The Anthology of [Shinran’s] Oral Transmissions by 覺如 Kakunyo (撰)

About the work

A three-fascicle Shinshū doctrinal treatise by Kakunyo 覺如 覺如 (1270–1351), composed in Genkō 1 / 1331, recording in 21 chapters the oral teachings of 親鸞 Shinran as transmitted from Shinran → Nyoshin 如信 → Kakunyo (Kakunyo claimed to have received the transmission from his uncle Nyoshin, who was Shinran’s grandson). The title — Kuden-shō — names the work’s distinctive epistemic claim: it transmits doctrines spoken by Shinran but never written down.

Abstract

The 21 chapters cover the principal doctrinal disputes of the second-generation Shinshū community: the aku-nin shō-ki 惡人正機 dictum (chs. 1–2), the shinjin-ichinen moment (ch. 3), the ōchō 横超 sudden-rebirth doctrine (ch. 4), the jinen-hōni naturalness doctrine (chs. 5–6), the non-deathbed doctrine (i.e. that shinjin already accomplishes rebirth, so the moment of death is doctrinally irrelevant — chs. 7–9), the relation of shinjin to nenbutsu (chs. 10–14), and the question of how to distinguish authentic Shinshū from competing Pure Land formulations (chs. 15–21).
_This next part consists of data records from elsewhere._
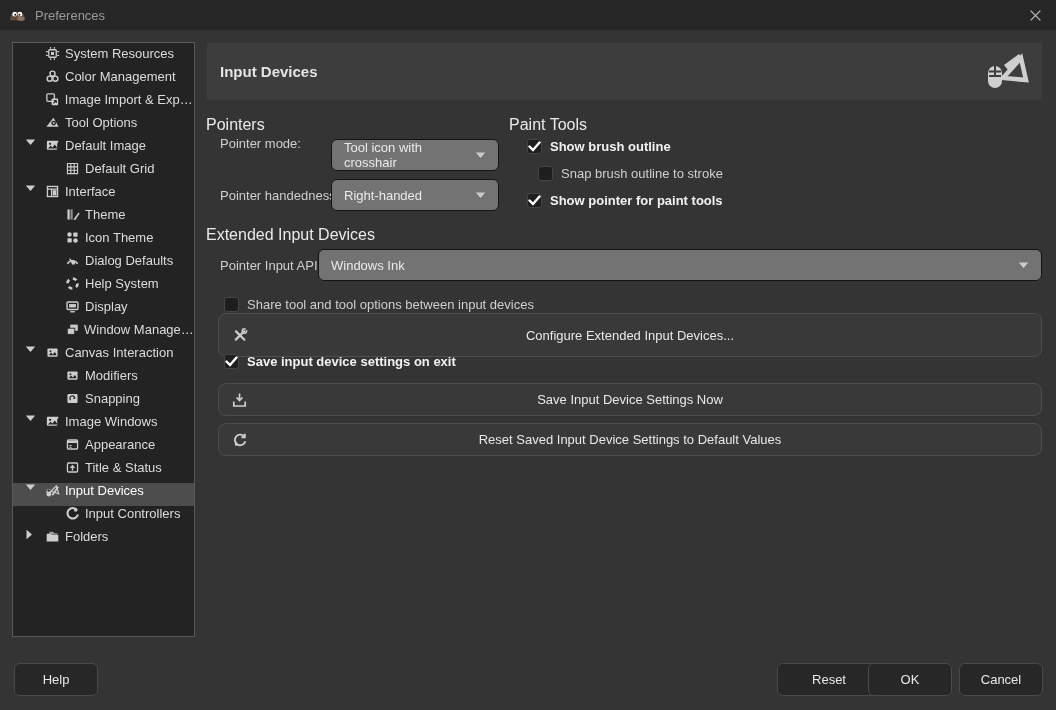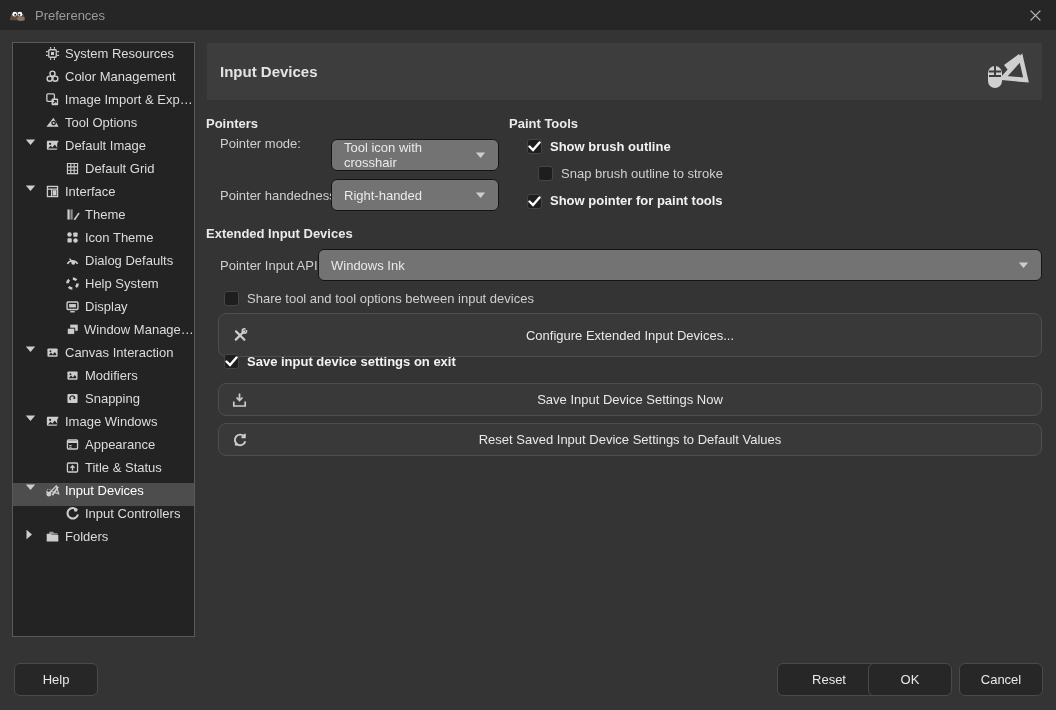--- a/index.html
+++ b/index.html
@@ -31,7 +31,7 @@
   .hdr .ht{margin-left:13px;font-size:15px;font-weight:bold;color:#e4e4e4;}
   .hdr .hi{position:absolute;right:10px;top:7px;}
   
-  .section-h{position:absolute;font-size:13px;font-weight:bold;color:#eaeaea;}
+  .section-h{position:absolute;font-size:16px;font-weight:normal;color:#eaeaea;}
   .fld-label{position:absolute;font-size:13px;color:#cfcfcf;}
   .dd{position:absolute;height:32px;background:#737373;border:1px solid #141414;
     border-radius:6px;box-sizing:border-box;display:flex;align-items:center;

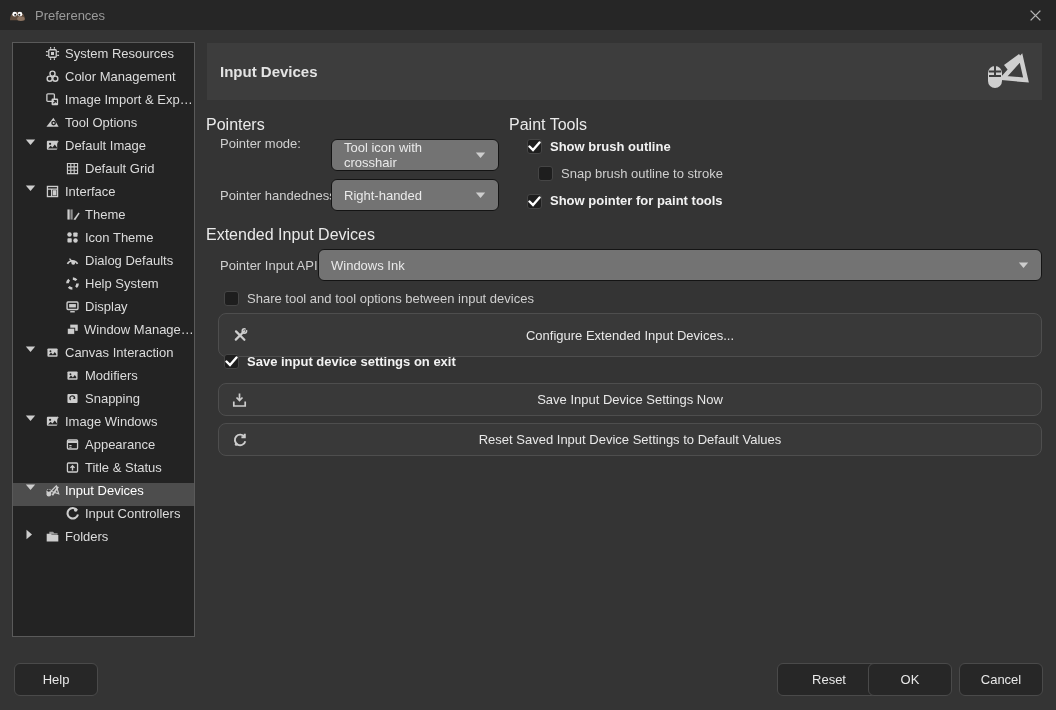--- a/index.html
+++ b/index.html
@@ -387,7 +387,7 @@
   <span class="cb"></span>
   <span class="lbl">Snap brush outline to stroke</span>
 </div>
-<div class="cb-row bold" style="left:527px;top:193px;align-items:center;">
+<div class="cb-row bold" style="left:527px;top:193px;">
   <span class="cb">
       <svg width="13" height="11" viewBox="0 0 13 11">
         <path d="M1.5 5.5L5 9 11.5 1.5" stroke="#ffffff" stroke-width="2.4" fill="none" stroke-linecap="round"></path>

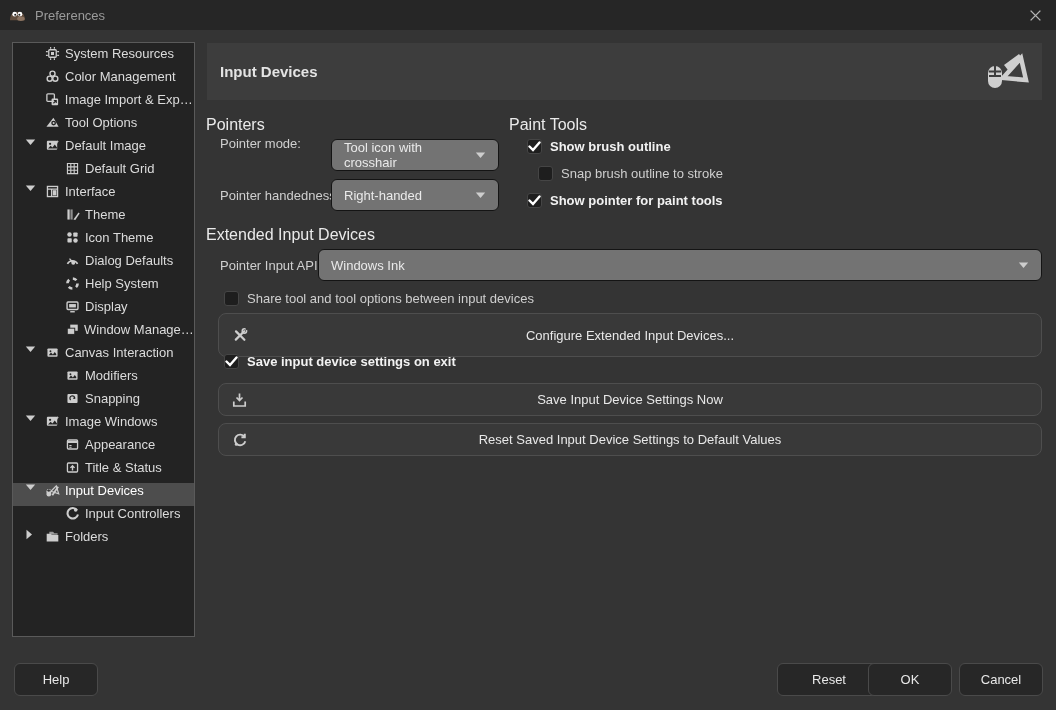--- a/index.html
+++ b/index.html
@@ -408,7 +408,7 @@
     </span>
 </div>
 
-<div class="cb-row" style="left:224px;top:291px;">
+<div class="cb-row" style="left:224px;top:297px;">
   <span class="cb"></span>
   <span class="lbl">Share tool and tool options between input devices</span>
 </div>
The work is the principal source for what subsequent Hongan-ji tradition considers the normative Shinshū interpretation of Shinran. Many of the doctrinal formulations now taken for granted in Shinshū theology — including the strong reading of aku-nin shō-ki as the primary (not merely secondary) intention of Amida’s vow — derive in their classical form from the Kuden-shō, not directly from Shinran’s own writings.

Critical caveat. Modern scholarship has questioned whether all 21 kuden are authentically traceable to Shinran. Some appear to be Kakunyo’s own scholastic elaborations projected back onto the Shinran → Nyoshin → Kakunyo line. Akamatsu Toshihide 赤松俊秀 and Inaki Sen’e 稲城選惠 in the post-war period have separated the layers; the consensus is that chs. 1–4 are reliably Shinran-derived, chs. 5–14 are mixed, and chs. 15–21 are largely Kakunyo’s own.

Date. Internally dated Genkō 1 / 1331 ninth month, when Kakunyo was 62.

Structural Division

The CANWWW entry (div29.xml, T83N2663) records the work as a 3-fascicle treatise by Kakunyo with no internal toc sub-list (the 21 chapter divisions are not separately tabulated) and no related-text cross-references.

Translations and research

Critical edition: Shinshū shōgyō zensho 真宗聖教全書, vol. 3. No complete English translation; sections in Dobbins, Jōdo Shinshū (1989), ch. 5; Blum, Origins and Development of Pure Land Buddhism (2002). Japanese: Akamatsu Toshihide, Shinshū-shi no kenkyū 真宗史の研究 (Iwanami, 1957); Inaki Sen’e, Kuden-shō kōgi 口傳鈔講義 (Hongan-ji, 1971).